第372章 逢灯(1/2)
天没暗透,承乾殿里就点上了灯。
早些时候,彩霞和尚宫大人一道进了贵妃的正殿,许久都没听到再传出动静。院里空著,没留人。
江止一个人坐在外间,窗敞著,凉风把书页卷得哗哗作响。她散漫地扫两眼书,便去盯那半掩著的殿门。
那个人要进宫请赏,她晌午就听说了。
风又大了一些,把桌角一沓素纸吹散了。她细细理好,又用镇纸压上去。
再抬头时,殿门口便闪进来一个鸦青色的影子。
那影子走得呼哧呼哧的急,闷头衝进来几步才停住,摸著脑袋四下里一打量——
似乎也奇怪今儿怎么这样空。
江止站起来。她隔一扇窗,远远地望过去。自己那一身水绿的衣裳在暮色里一晃,像一截松枝的影。
她朝他比了一个动作,食指竖在唇前,轻轻的。
杨二瞬间僵直在原处,脸上的黑几乎看不见了,只一片火烧似的艷红。
——
江止在前,杨二踩著她曖昧不清的影子跟在后头,一路走到空置的西偏殿。
这是后院,石缝中横出几丛乾枯的杂草。只她手里一盏绢灯照亮方寸之地。
江止盯著自己被照亮的绣鞋尖儿,呼出一团白气。
“今日贵妃娘娘有事,遣散了宫人。你我快快说完,將军早些去请安罢。”
身后没有应答,只有一阵急过一阵的呼哧喘气。
半晌,一声低低哑哑的“嗯”。
那喷气声忽然近了,灼热的温度几乎沾上江止的耳尖。她猛地回身,扯著裙摆速速退了几步,手里的灯笼在四墙上晃出两个狰狞的影子。

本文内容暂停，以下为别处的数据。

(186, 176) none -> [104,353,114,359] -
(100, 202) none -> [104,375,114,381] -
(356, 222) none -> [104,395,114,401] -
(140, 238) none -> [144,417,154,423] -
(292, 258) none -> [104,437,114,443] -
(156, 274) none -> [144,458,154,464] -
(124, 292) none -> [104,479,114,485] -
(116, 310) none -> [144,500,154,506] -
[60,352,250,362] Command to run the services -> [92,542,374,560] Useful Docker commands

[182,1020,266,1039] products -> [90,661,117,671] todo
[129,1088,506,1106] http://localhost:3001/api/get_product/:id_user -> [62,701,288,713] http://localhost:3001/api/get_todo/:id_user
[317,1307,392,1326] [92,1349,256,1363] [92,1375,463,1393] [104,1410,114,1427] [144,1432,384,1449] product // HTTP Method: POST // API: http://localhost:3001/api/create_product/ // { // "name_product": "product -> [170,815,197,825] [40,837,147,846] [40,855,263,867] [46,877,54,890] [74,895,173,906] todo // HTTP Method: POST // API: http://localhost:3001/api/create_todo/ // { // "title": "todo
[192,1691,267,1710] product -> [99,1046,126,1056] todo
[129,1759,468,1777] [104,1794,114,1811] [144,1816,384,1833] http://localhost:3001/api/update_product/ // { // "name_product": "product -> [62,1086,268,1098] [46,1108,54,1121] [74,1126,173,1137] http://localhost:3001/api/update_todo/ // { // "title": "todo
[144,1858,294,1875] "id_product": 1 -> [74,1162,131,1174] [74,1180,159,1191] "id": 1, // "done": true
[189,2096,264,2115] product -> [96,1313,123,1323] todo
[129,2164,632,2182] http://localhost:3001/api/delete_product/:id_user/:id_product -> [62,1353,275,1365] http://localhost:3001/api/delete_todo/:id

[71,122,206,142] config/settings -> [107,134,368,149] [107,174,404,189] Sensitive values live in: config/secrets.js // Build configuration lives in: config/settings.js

“杨二將军!”她疾言厉色起来,压不住那股慌,“这是大罪!!”
杨二只是多迷茫似的眨了眨眼,那双眼睛红得发亮,瞳孔散著,活像喝大了酒。
他还在一点点踉蹌著往前,身子固执地往人那边靠。
江止强迫著自己钉在原地,话从急促起伏的胸膛里往外扔。
“我——我是坏了身子的人,这辈子再不想男女情爱。那些递进来的东西,將军以为我会高兴吗?”
她的凤眼微微吊起来,怒瞪著杨二。
杨二头晕得厉害。他看著江止的嘴巴一张一合,那些字从她嘴里流出来,像一溜唱歌似的调子。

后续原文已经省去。